Well, it's still a source of puzzlement to me why you felt so constrained by the plot structure of The Chill in the first place. I don't know how many times I've said that the point of using source literature in this way has nothing to do with the actions and experiences of the protagonists in the stories ... that both of those things get tossed Wheee right out the window in game prep. "Clues" as experienced by a protagonist in the story, for example, are not clues for purposes of play - they are content, which is to be totally customized to the new, totally prioritized situation presented by the new protagonists (player-characters). They may be easily observed without resistance, deeply buried in a conflict-situation, or whatever, totally independent of whatever role they played in the source story. Most especially independent of when they appeared in the source story, and also of what impact they have on the protagonist's behavior.
My only comment about your demonic/sorcerous tweaking of The Black Dahlia is that you seem to have gone a bit overboard. Any one or two of those interpretations would be plenty, as far as I'm concerned. After all, you have three or four player-character sorcerers with their demons too - with all that goin' on in the relationship map, you practically have a whole zoo. Remember the Art-Deco? I only had one definitely-involved non-PC-bound demon in the whole back-story.
THE UR-RAVENLOFT IDEA
I like the breakdown of your proposed setting. Might I intrude, delicately, to point out that you should stop right here and take it to the players next, specifically character creation, before adding pretty much anything else.
Best,
Ron
On 6/5/2002 at 6:09pm, jburneko wrote:
RE: Relationship Maps - Book Plundering Technique
Hello Again,
The reason I had trouble throwing away the plot progression for The Chill is directly related to that "detached protagonist" problem, that keeps coming up. While reading The Chill, I just didn't see the conflicts (other than 'whodunnit') Archer was facing and the back story seemed fairly black and white. It was a straight traversal of the relationship map. Archer HAD to follow up on the leads he was presented with in the order he was presented with them or -> no story. The conflicts weren't personal for Archer and were out there which hampered my ability to percieve them as anything else but out there conflicts with only really one resolution path of interest, the one taken by Archer.

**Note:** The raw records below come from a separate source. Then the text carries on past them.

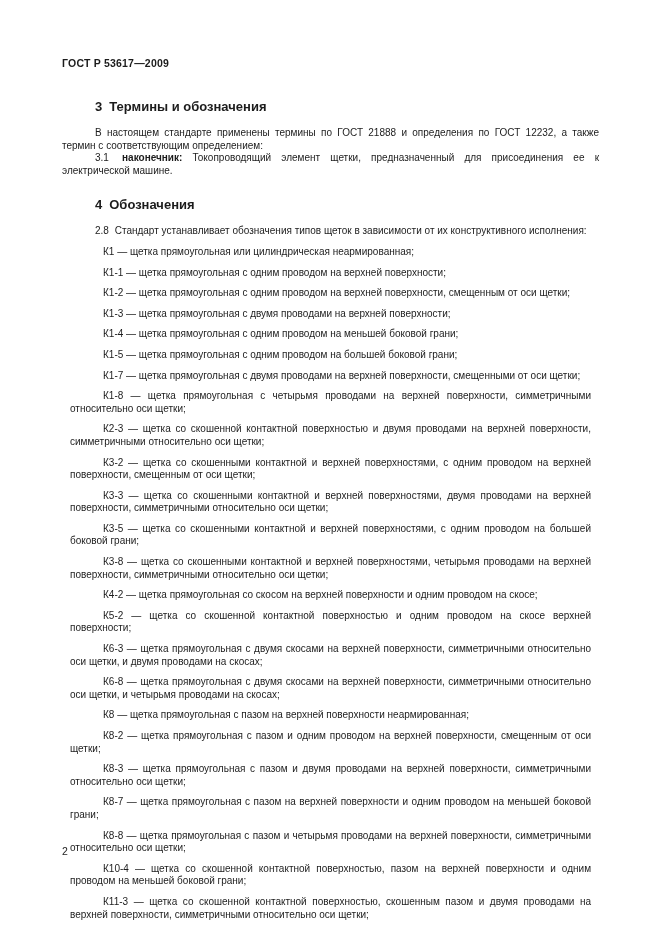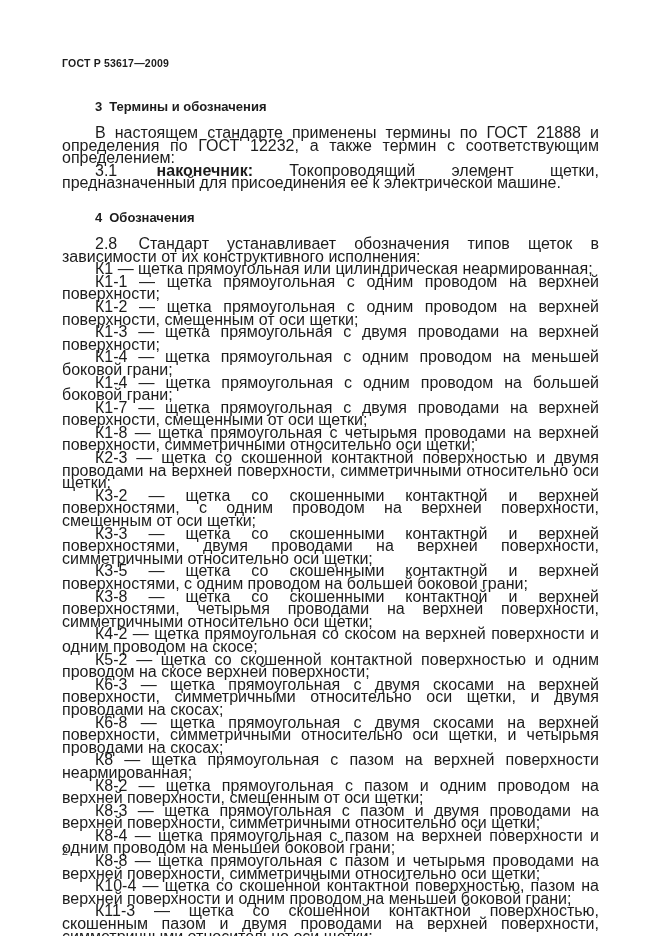--- a/index.html
+++ b/index.html
@@ -40,34 +40,34 @@
     margin: 0 0 13px 33px;
     line-height: 15px;
   }
   .section-heading .sec-num {
     margin-right: 7px;
   }
   .section-heading.second {
     margin-top: 20px;
   }
   .para {
-    font-size: 16px;
+    font-size: 10px;
     line-height: 12.6px;
     text-align: justify;
     text-indent: 33px;
     margin: 0;
   }
   .clause-num {
     margin-right: 3px;
   }
   .term {
     font-weight: 700;
   }
   .designation-list .para {
-    margin: 0;
+    margin: 8px;
   }
   .page-number {
     position: absolute;
     left: 62px;
     top: 845px;
     font-size: 10.5px;
   }
 </style>
 </head>
 <body>
@@ -86,36 +86,36 @@
     <div class="section-heading second"><span class="sec-num">4</span><span>Обозначения</span></div>
 
     <p class="para"><span class="clause-num">2.8</span> <span>Стандарт устанавливает обозначения типов щеток в зависимости от их конструктивного исполнения:</span></p>
 
     <div class="designation-list">
         <p class="para">К1 — щетка прямоугольная или цилиндрическая неармированная;</p>
         <p class="para">К1-1 — щетка прямоугольная с одним проводом на верхней поверхности;</p>
         <p class="para">К1-2 — щетка прямоугольная с одним проводом на верхней поверхности, смещенным от оси щетки;</p>
         <p class="para">К1-3 — щетка прямоугольная с двумя проводами на верхней поверхности;</p>
         <p class="para">К1-4 — щетка прямоугольная с одним проводом на меньшей боковой грани;</p>
-        <p class="para">К1-4 — щетка прямоугольная с одним проводом на большей боковой грани;</p>
+        <p class="para">К1-5 — щетка прямоугольная с одним проводом на большей боковой грани;</p>
         <p class="para">К1-7 — щетка прямоугольная с двумя проводами на верхней поверхности, смещенными от оси щетки;</p>
         <p class="para">К1-8 — щетка прямоугольная с четырьмя проводами на верхней поверхности, симметричными относительно оси щетки;</p>
         <p class="para">К2-3 — щетка со скошенной контактной поверхностью и двумя проводами на верхней поверхности, симметричными относительно оси щетки;</p>
         <p class="para">К3-2 — щетка со скошенными контактной и верхней поверхностями, с одним проводом на верхней поверхности, смещенным от оси щетки;</p>
         <p class="para">К3-3 — щетка со скошенными контактной и верхней поверхностями, двумя проводами на верхней поверхности, симметричными относительно оси щетки;</p>
         <p class="para">К3-5 — щетка со скошенными контактной и верхней поверхностями, с одним проводом на большей боковой грани;</p>
         <p class="para">К3-8 — щетка со скошенными контактной и верхней поверхностями, четырьмя проводами на верхней поверхности, симметричными относительно оси щетки;</p>
         <p class="para">К4-2 — щетка прямоугольная со скосом на верхней поверхности и одним проводом на скосе;</p>
         <p class="para">К5-2 — щетка со скошенной контактной поверхностью и одним проводом на скосе верхней поверхности;</p>
         <p class="para">К6-3 — щетка прямоугольная с двумя скосами на верхней поверхности, симметричными относительно оси щетки, и двумя проводами на скосах;</p>
         <p class="para">К6-8 — щетка прямоугольная с двумя скосами на верхней поверхности, симметричными относительно оси щетки, и четырьмя проводами на скосах;</p>
         <p class="para">К8 — щетка прямоугольная с пазом на верхней поверхности неармированная;</p>
         <p class="para">К8-2 — щетка прямоугольная с пазом и одним проводом на верхней поверхности, смещенным от оси щетки;</p>
         <p class="para">К8-3 — щетка прямоугольная с пазом и двумя проводами на верхней поверхности, симметричными относительно оси щетки;</p>
-        <p class="para">К8-4 — щетка прямоугольная с пазом на верхней поверхности и одним проводом на меньшей боковой грани;</p>
+        <p class="para">К8-7 — щетка прямоугольная с пазом на верхней поверхности и одним проводом на меньшей боковой грани;</p>
         <p class="para">К8-8 — щетка прямоугольная с пазом и четырьмя проводами на верхней поверхности, симметричными относительно оси щетки;</p>
         <p class="para">К10-4 — щетка со скошенной контактной поверхностью, пазом на верхней поверхности и одним проводом на меньшей боковой грани;</p>
         <p class="para">К11-3 — щетка со скошенной контактной поверхностью, скошенным пазом и двумя проводами на верхней поверхности, симметричными относительно оси щетки;</p>
       </div>
 
   </div>
 
   <div class="page-number">2</div>
 </div>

However, The Black Dahlia was EXTREMELY personal. I saw the choices Bleichart was faced with. There were no, go this way or no story, choices. It became easier for me to imagine those situations going a totally different way. It was easier for me to imagine the same backstory leading to completely different situations all together. It felt less black and white in both its structure and presentation.
As for my Sorcerer Adaptation of Black Dahlia, you've confirmed my suspicion that I've over done it. I will probably simplify it based on what my players give me as characters.
I also TOTALLY agree with you about going to my players with what I have outlined above. In fact, that's why I like my Dark Fantasy setting because it only consists of Color + Humanity Definition, and that's it. I, personally, don't have any other ideas at all. It's very open from there. It's funny but Sorcerer allowed me to finally express something I've been interested in for a long time. People used to ask me what my favorite D&D setting was, and I'd say Ravenloft. Then they'd snigger and tell me how ridiculous and frivolous Ravenloft was because it wasn't 'real' enough. I've realized that's why I like Ravenloft so much. Ravenloft isn't a place, it's an idea. And Sorcerer gives me the tools to properly express that idea better than D&D or the "fully fleshed out" Ravenloft setting ever could.